In 1967 RAND had been commissioned by Robert McNamara, the Secretary of Defense, to put together a report on the US involvement in Vietnam, a project that came to be known as “the Pentagon Papers”. Ellsberg leaked portions of the document to Senator Mike Gravel of Alaska, who entered 4,100 pages of the report into the record of his Subcommittee on Public Buildings and Grounds, effectively releasing it to the public. The Nixon administration immediately went after Ellsberg.
At no time did anyone in the White House seem to care about what the reports were actually telling them about the war itself. Only the secrecy mattered, not the secret.
Countries like Canada, Australia, Ireland, and India have so far been unable to put in place legislation to protect those who blow the whistle on corruption. Others, such as Uganda and South Korea have such laws, but sometimes enforce them very selectively.
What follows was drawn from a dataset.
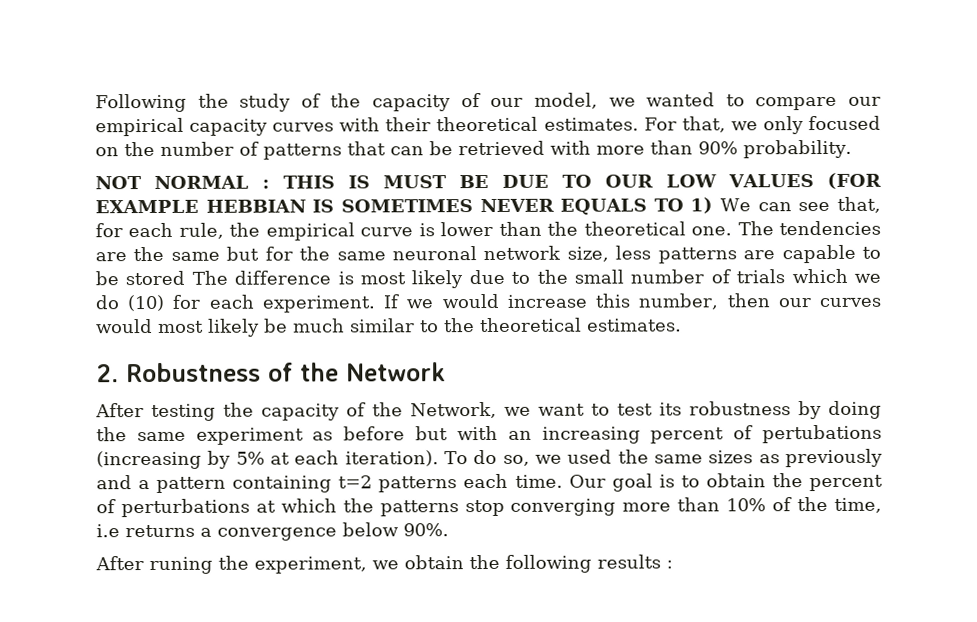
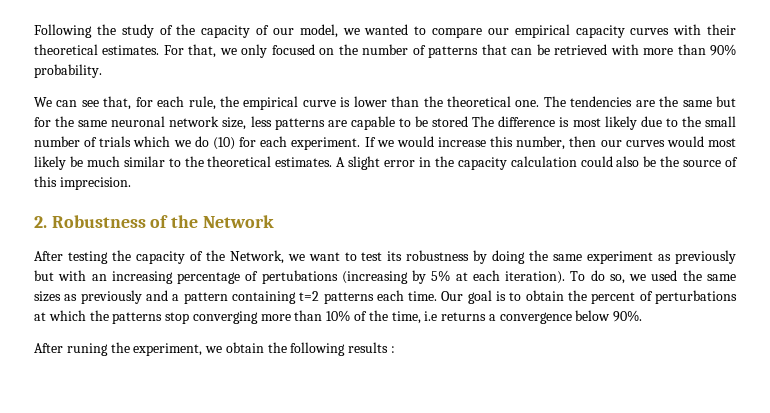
- NOT NORMAL : THIS IS MUST BE DUE TO OUR LOW VALUES (FOR EXAMPLE HEBBIAN IS SOMETIMES NEVER EQUALS TO 1) We can see that, for each rule, the empirical curve is lower than the theoretical one.
+ We can see that, for each rule, the empirical curve is lower than the theoretical one.
+ A slight error in the capacity calculation could also be the source of this imprecision.
- After testing the capacity of the Network, we want to test its robustness by doing the same experiment as before but with an increasing percent of pertubations (increasing by 5% at each iteration).
+ After testing the capacity of the Network, we want to test its robustness by doing the same experiment as previously but with an increasing percentage of pertubations (increasing by 5% at each iteration).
In the United States, protection for whistleblowers varies depending on the specifics, or on the organizations involved. Laws such as the 2002 Sarbanes-Oxley Act and the 2010 Dodd-Frank Act protect — and even encourage — those who report corporate crime, but the 2009 Whistleblower Protection Enhancement Act, which would have included improved protections for Federal employees, was systematically gutted by the Obama administration, and then killed outright by an “anonymous hold” action in the Senate.
Rogue players such as Julian Assange’s WikiLeaks and US Army Private Bradley Manning present a difficult case: their wholesale release of sensitive information can place in danger the very people such transparency might be expected to benefit. At the same time, governments who insist on conducting the business of governance under cover of secrecy eventually find themselves crippled by the inability to view their own activities objectively. One only has to look at China or North Korea to see what can happen when the truth becomes a tool of political power.
I’ve personally been very disappointed that the current administration here in the US seems determined to perpetuate the policies of secrecy and misinformation that prevailed during his predecessor’s time in office. Uncomfortable truths are always difficult for those in power, at least in a democracy, but the alternative is a government of shadows, unable to operate under the cold light of day. Lies breed lies, as the late Richard Nixon could have told us, and secrets quickly take on a life of their own, sometimes wildly out of proportion to the facts they were intended to conceal.
Maybe nobody likes a tattletale, but bad things can happen when Mom’s out of the room, and sometimes the truth just needs to get out.